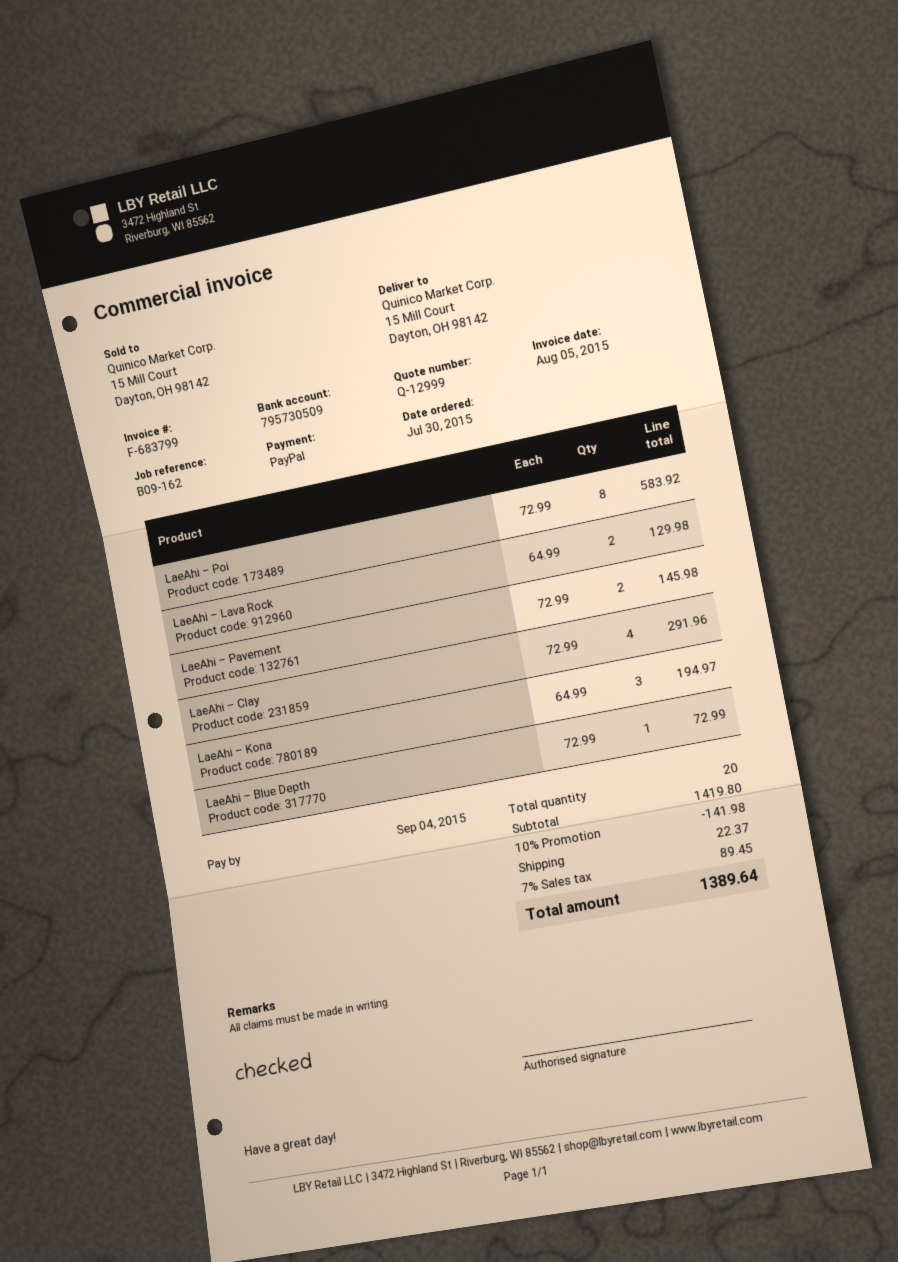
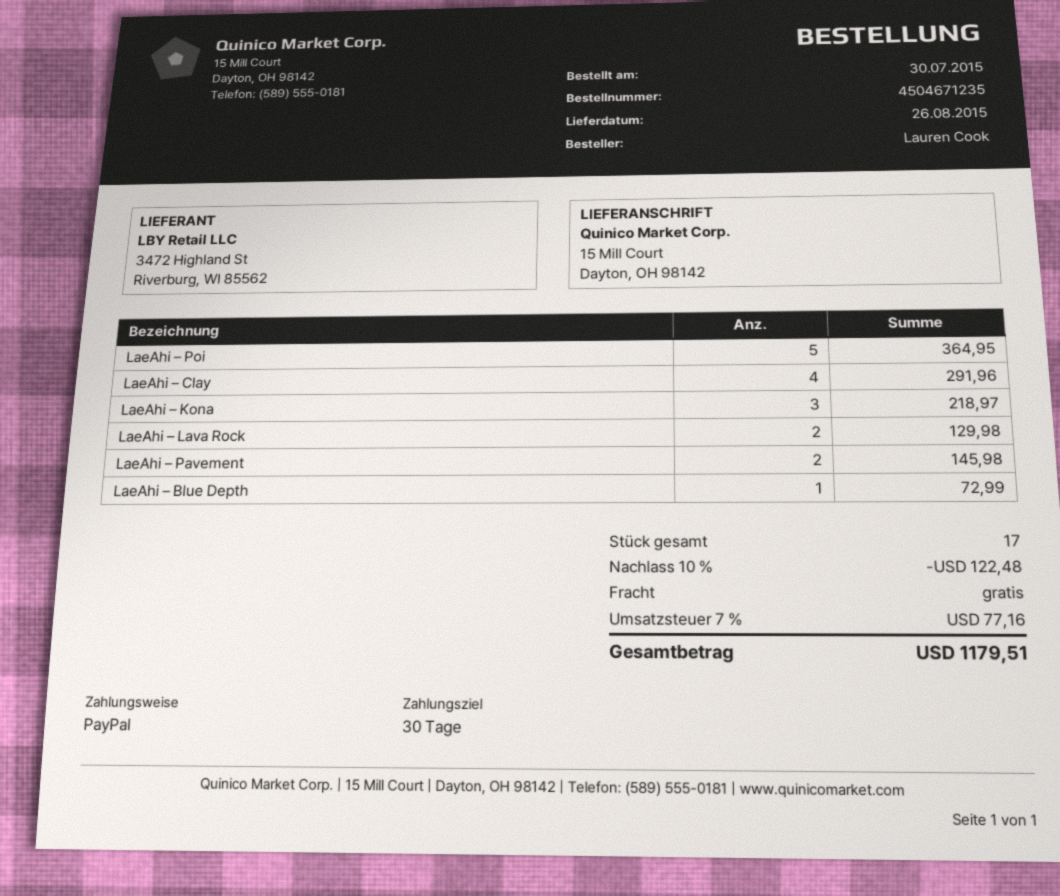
LaeAhi – Poi: 8 for 583.92 -> 5 for 364.95
LaeAhi – Kona: 3 for 194.97 -> 3 for 218.97
total quantity: 20 -> 17
discount: 10% = 141.98 -> 10% = 122.48
shipping: 22.37 -> 0.00
tax: 7% = 89.45 -> 7% = 77.16
total: 1389.64 -> 1179.51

EXERCISE → From the line holding "shipping: 22.37 -> 0.00" to the last line of the entries above, restate each line exactly; include both ends and omit everything else.

COMPLETED EXERCISE →
shipping: 22.37 -> 0.00
tax: 7% = 89.45 -> 7% = 77.16
total: 1389.64 -> 1179.51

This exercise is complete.